[Problem requirements] Write out the entire listing below exactly, with the pictures left out.
--- Records provided Enclosed Below ---
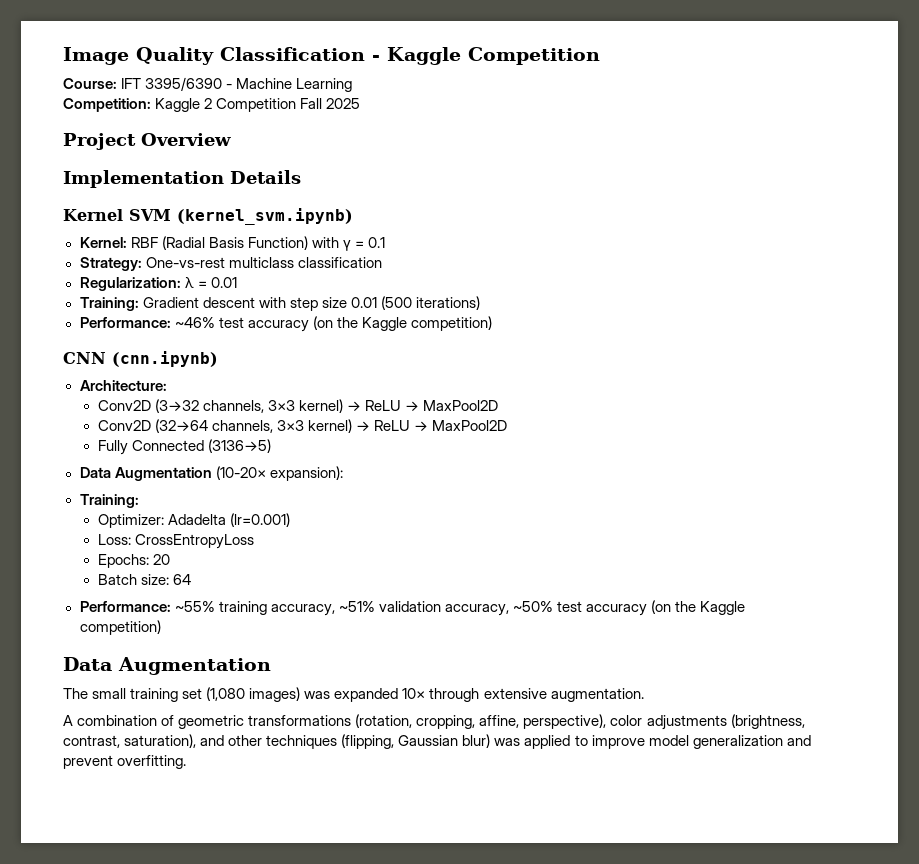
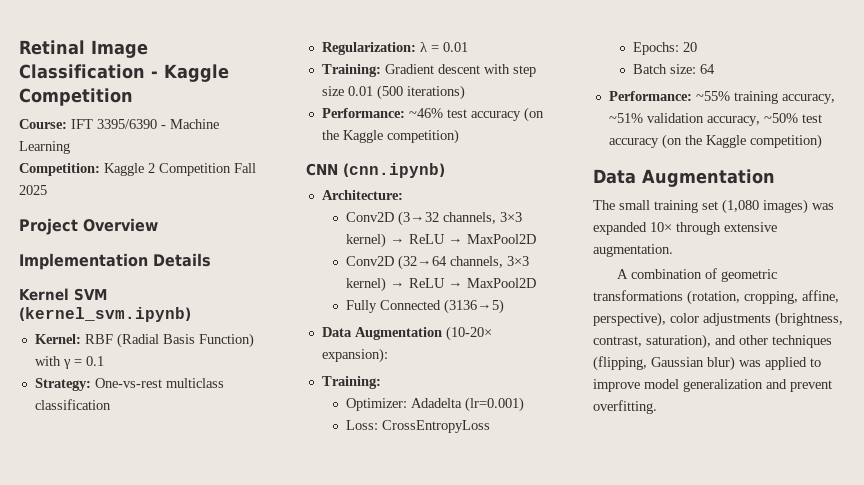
- Image Quality Classification - Kaggle Competition
+ Retinal Image Classification - Kaggle Competition

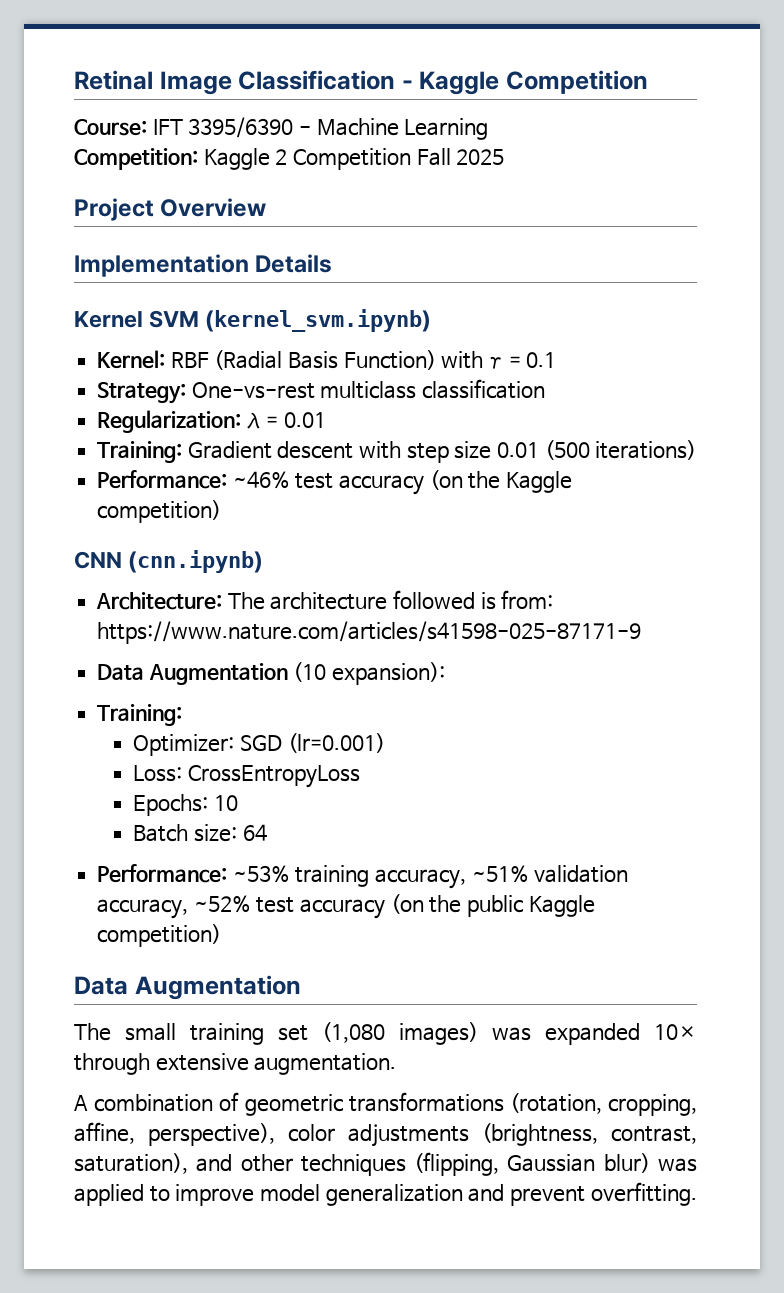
- Architecture:
- Conv2D (3→32 channels, 3×3 kernel) → ReLU → MaxPool2D
- Conv2D (32→64 channels, 3×3 kernel) → ReLU → MaxPool2D
- Fully Connected (3136→5)
- Data Augmentation (10-20× expansion):
+ Architecture: The architecture followed is from: https://www.nature.com/articles/s41598-025-87171-9
+ Data Augmentation (10 expansion):
- Optimizer: Adadelta (lr=0.001)
+ Optimizer: SGD (lr=0.001)
- Epochs: 20
+ Epochs: 10
- Performance: ~55% training accuracy, ~51% validation accuracy, ~50% test accuracy (on the Kaggle competition)
+ Performance: ~53% training accuracy, ~51% validation accuracy, ~52% test accuracy (on the public Kaggle competition)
--- End of Enclosed Records provided ---
[Written reply]
- Image Quality Classification - Kaggle Competition
+ Retinal Image Classification - Kaggle Competition

- Architecture:
- Conv2D (3→32 channels, 3×3 kernel) → ReLU → MaxPool2D
- Conv2D (32→64 channels, 3×3 kernel) → ReLU → MaxPool2D
- Fully Connected (3136→5)
- Data Augmentation (10-20× expansion):
+ Architecture: The architecture followed is from: https://www.nature.com/articles/s41598-025-87171-9
+ Data Augmentation (10 expansion):
- Optimizer: Adadelta (lr=0.001)
+ Optimizer: SGD (lr=0.001)
- Epochs: 20
+ Epochs: 10
- Performance: ~55% training accuracy, ~51% validation accuracy, ~50% test accuracy (on the Kaggle competition)
+ Performance: ~53% training accuracy, ~51% validation accuracy, ~52% test accuracy (on the public Kaggle competition)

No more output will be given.